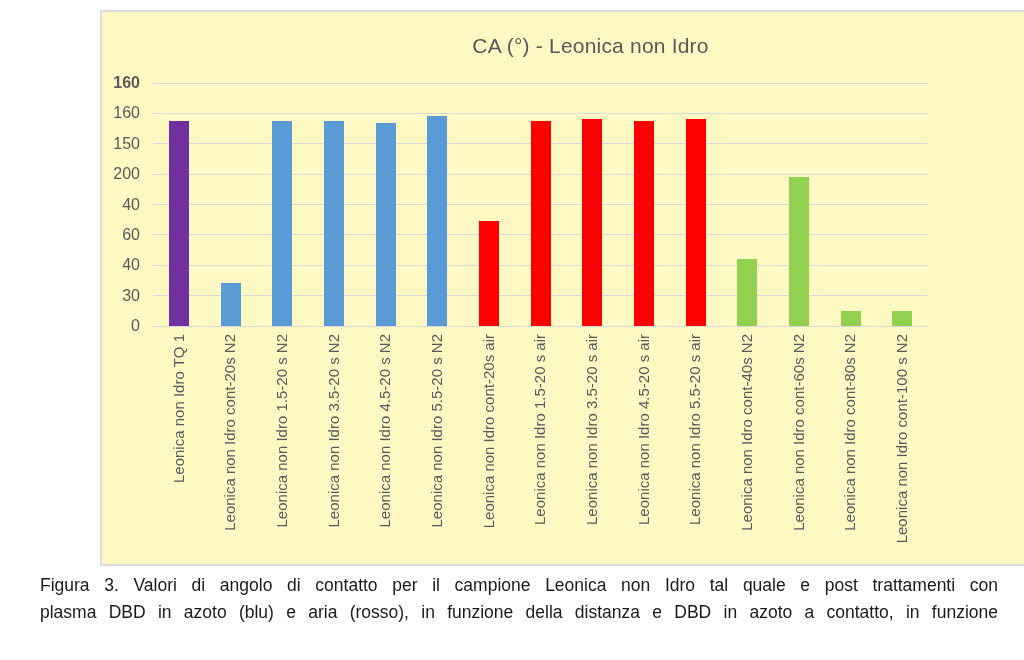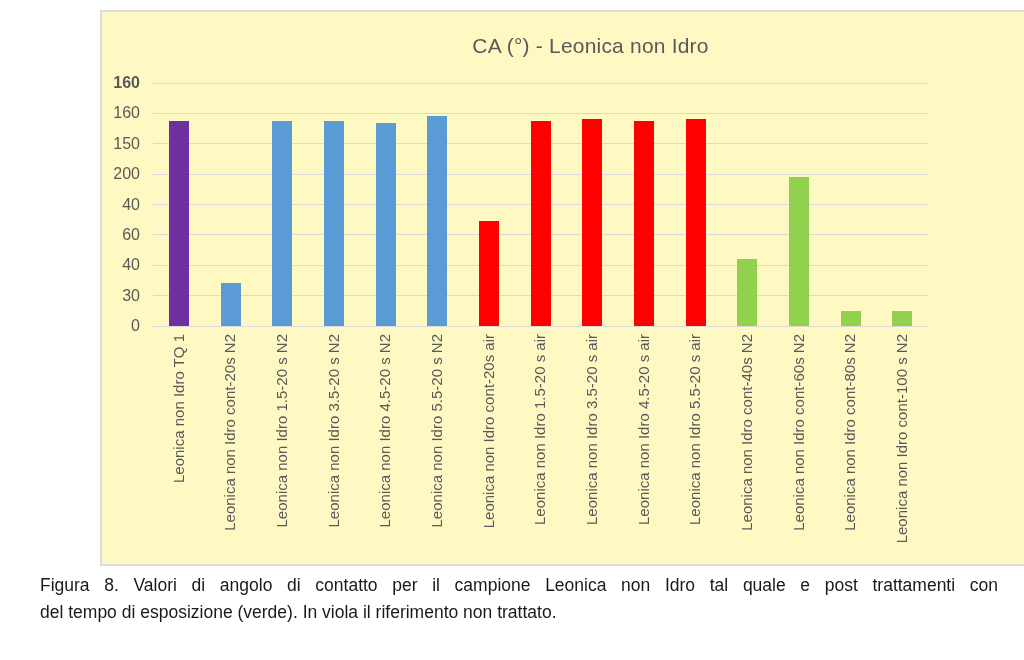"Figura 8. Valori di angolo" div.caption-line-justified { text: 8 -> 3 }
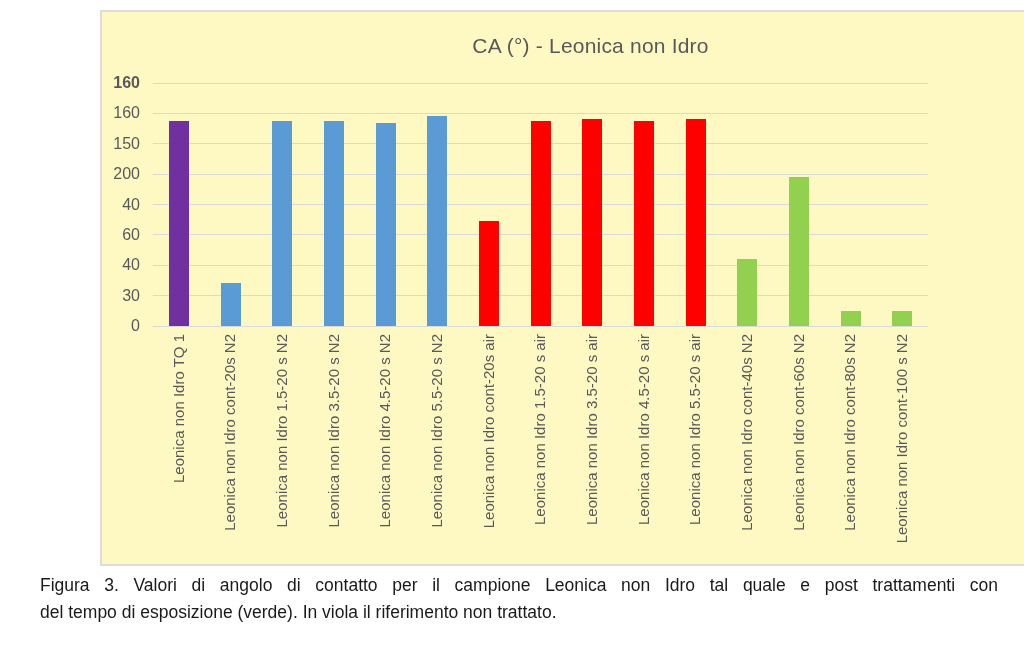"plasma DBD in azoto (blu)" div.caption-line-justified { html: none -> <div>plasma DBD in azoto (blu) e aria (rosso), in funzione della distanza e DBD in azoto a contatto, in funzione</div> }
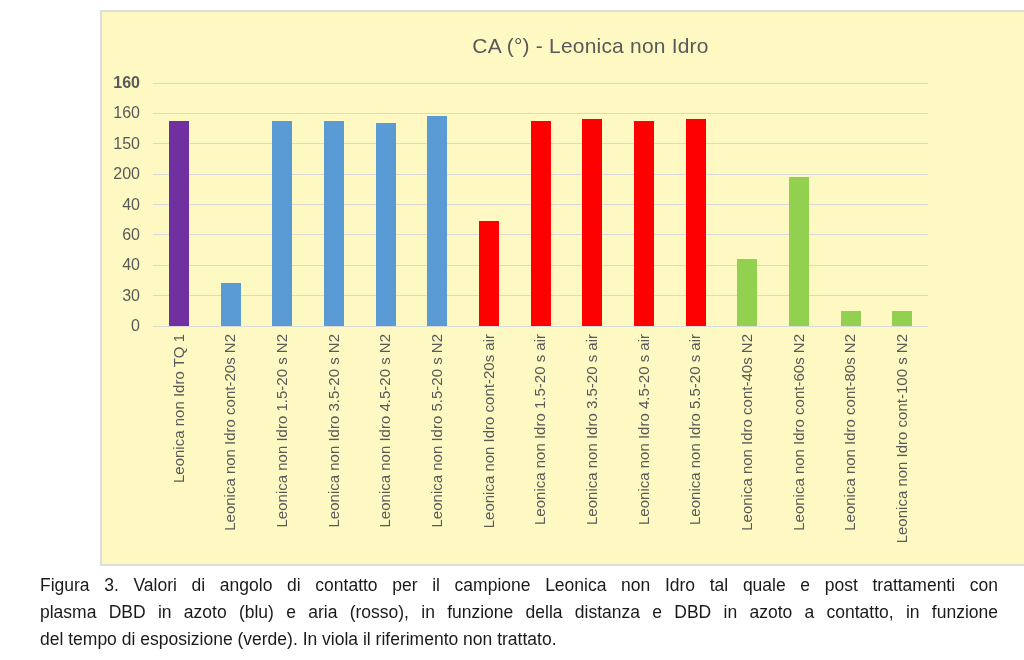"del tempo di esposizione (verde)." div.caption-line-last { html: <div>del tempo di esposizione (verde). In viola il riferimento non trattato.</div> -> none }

#####

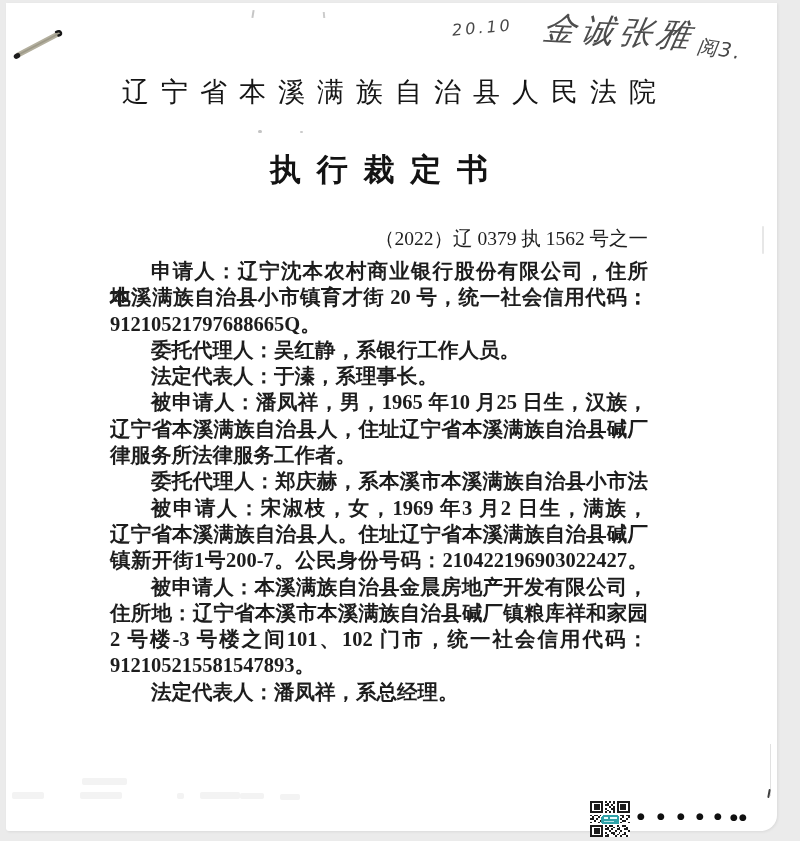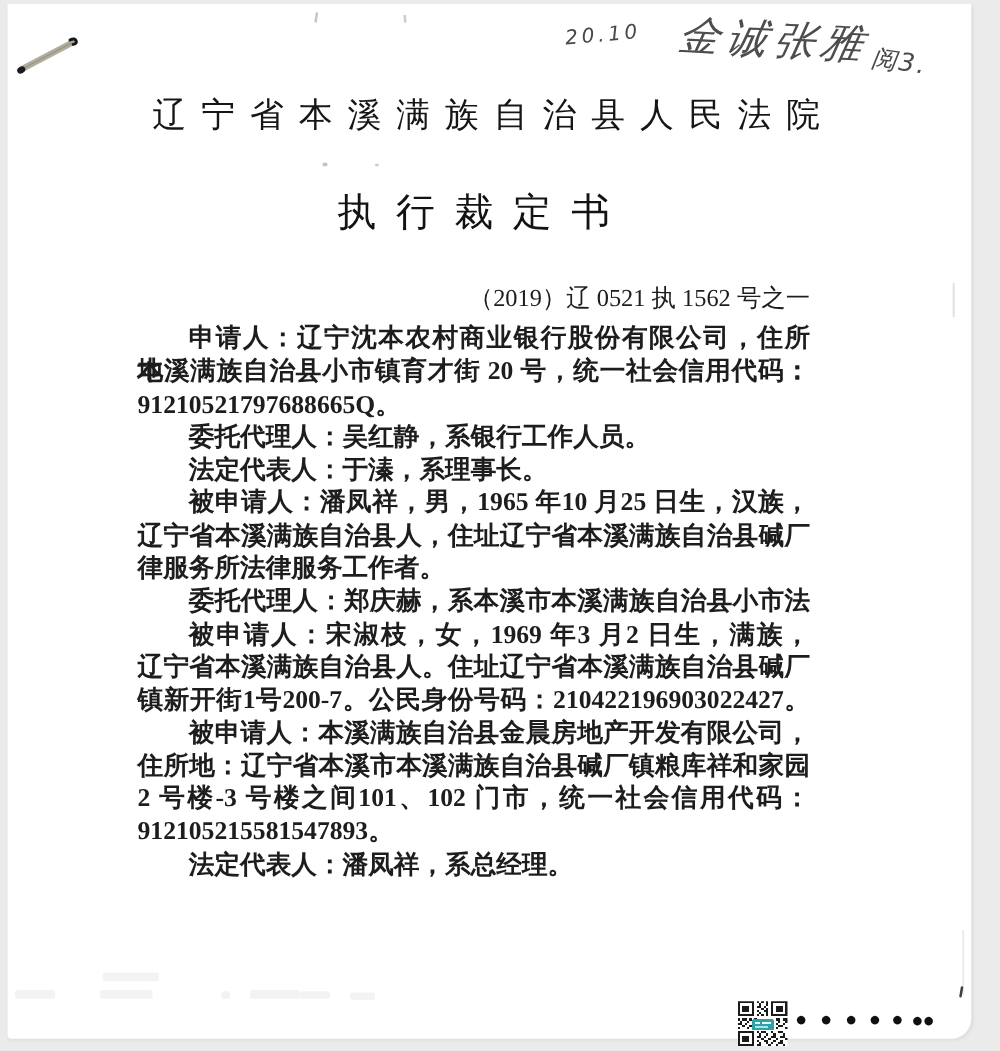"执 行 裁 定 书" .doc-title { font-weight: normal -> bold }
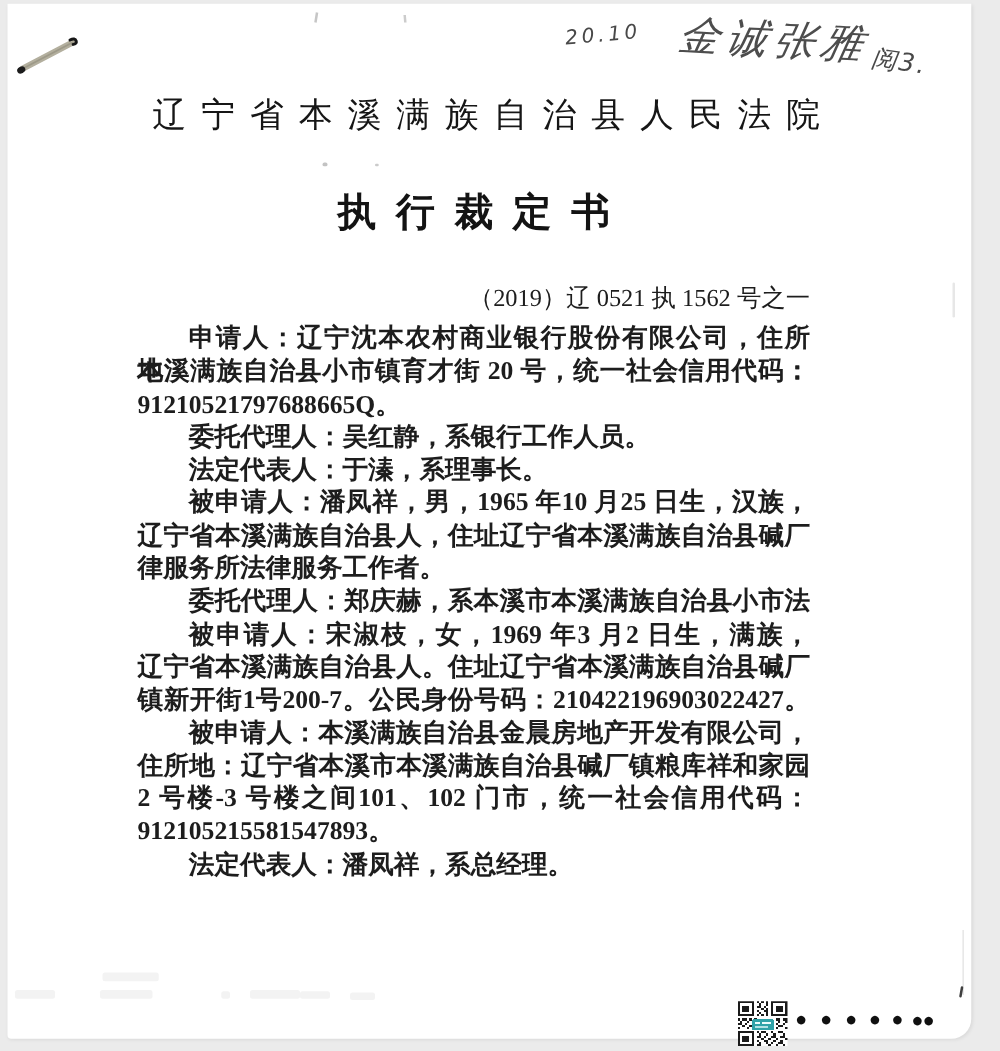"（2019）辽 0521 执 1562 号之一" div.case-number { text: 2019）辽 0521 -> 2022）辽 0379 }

#####

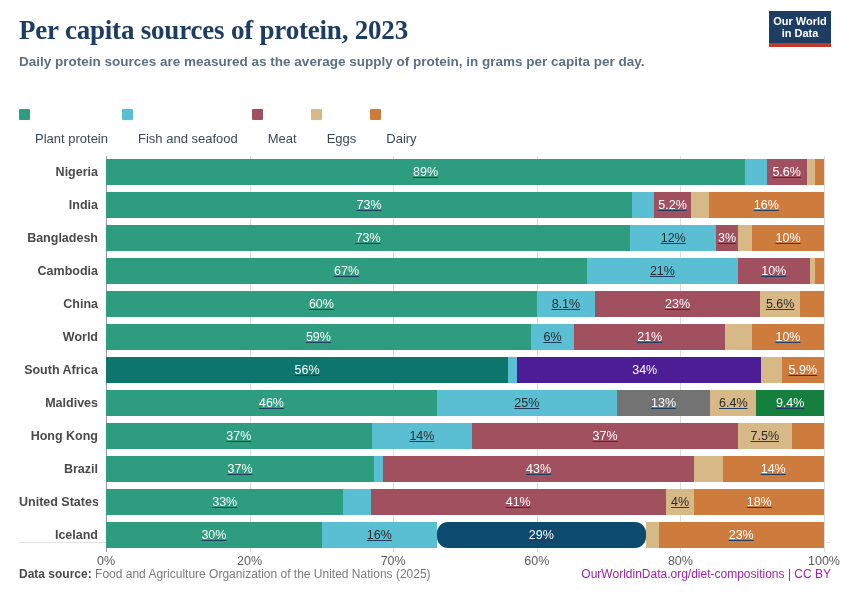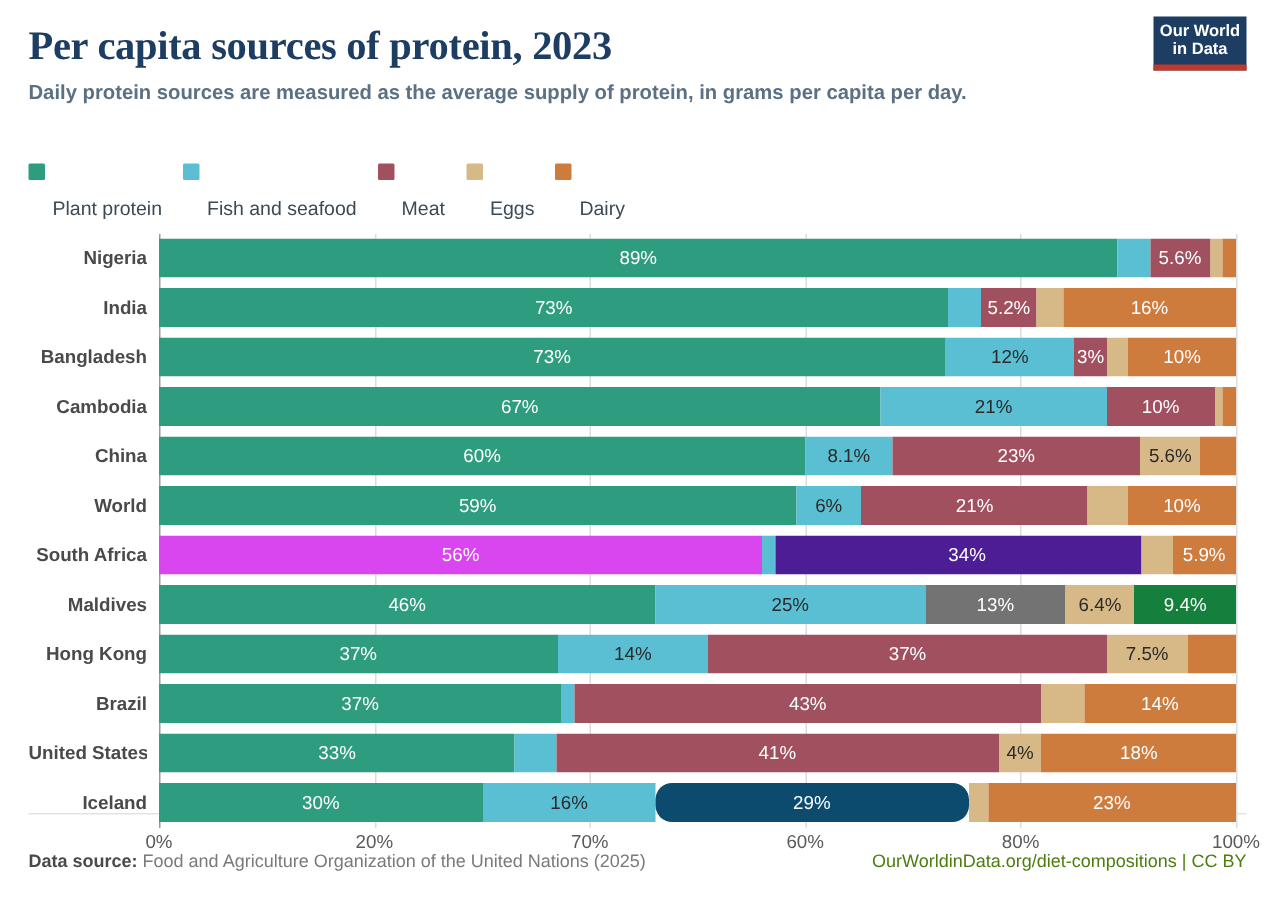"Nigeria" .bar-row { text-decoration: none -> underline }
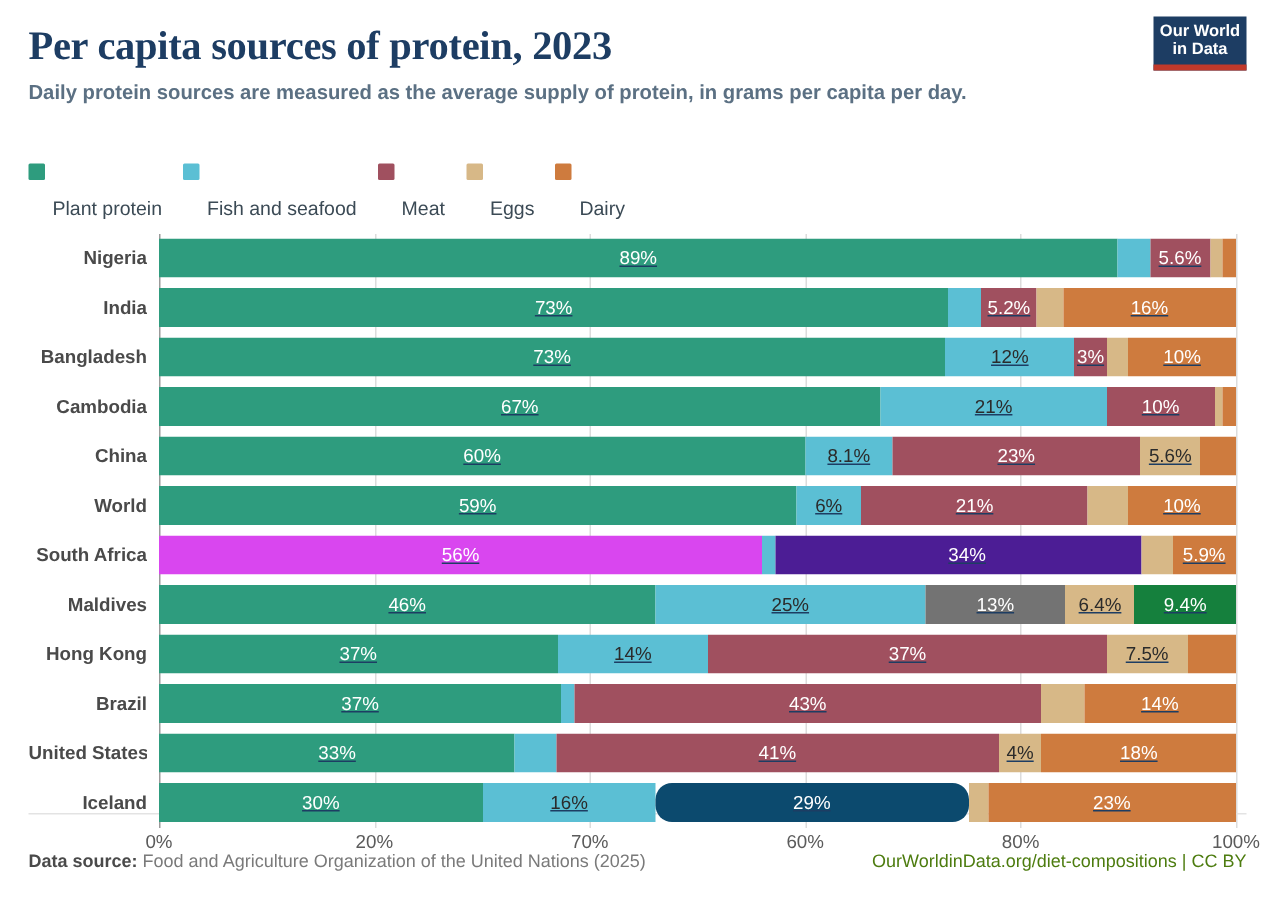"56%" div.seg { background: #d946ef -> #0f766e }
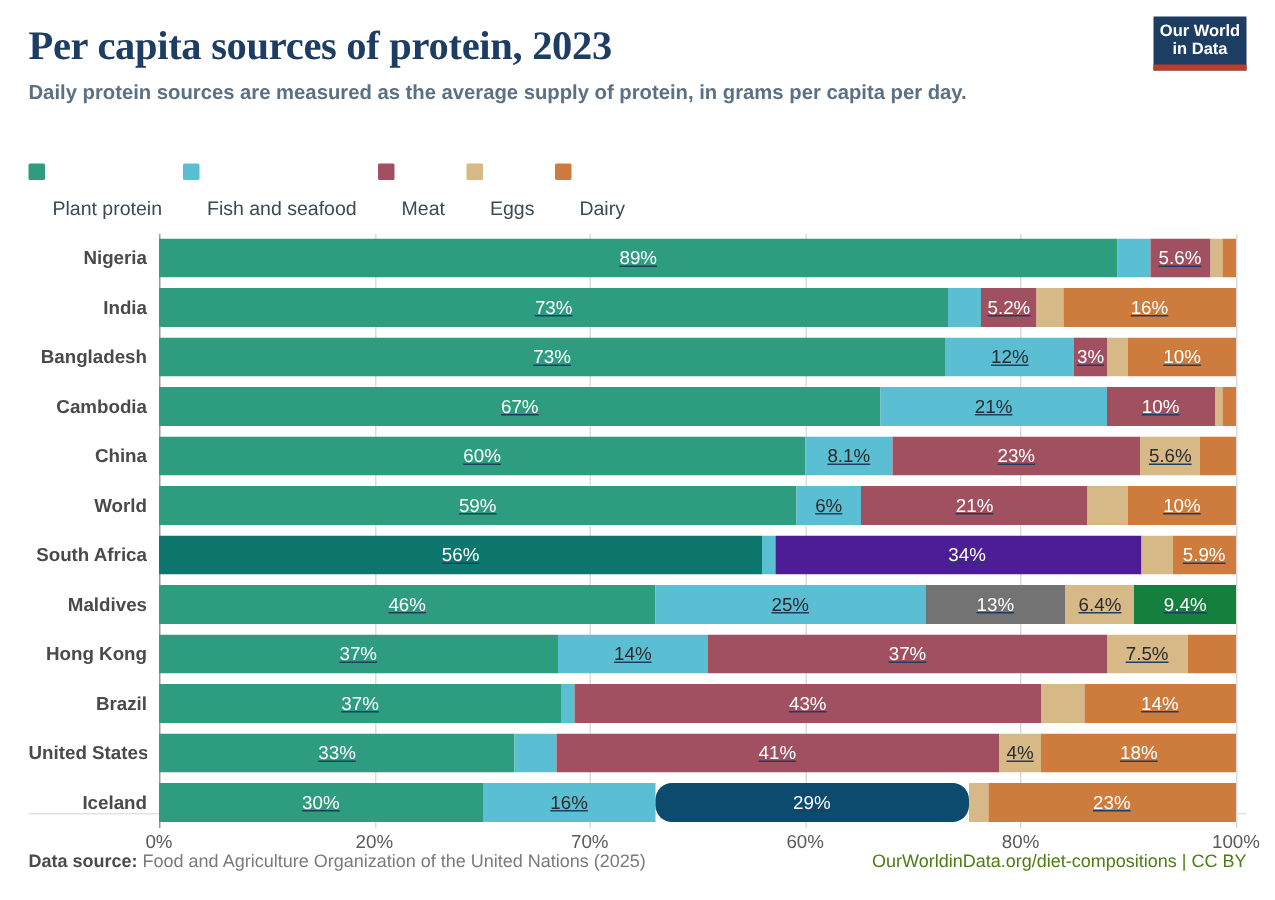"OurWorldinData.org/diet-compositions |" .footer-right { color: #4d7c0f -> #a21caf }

#####

> **Exercise directions**
Using the data above, set down each line from the line with "background: #d946ef ->" to the line with "color: #4d7c0f ->" exactly, both ends included, and leave the pictures behind. Nothing else belongs.

> **Answer to the exercise**
"56%" div.seg { background: #d946ef -> #0f766e }
"OurWorldinData.org/diet-compositions |" .footer-right { color: #4d7c0f -> #a21caf }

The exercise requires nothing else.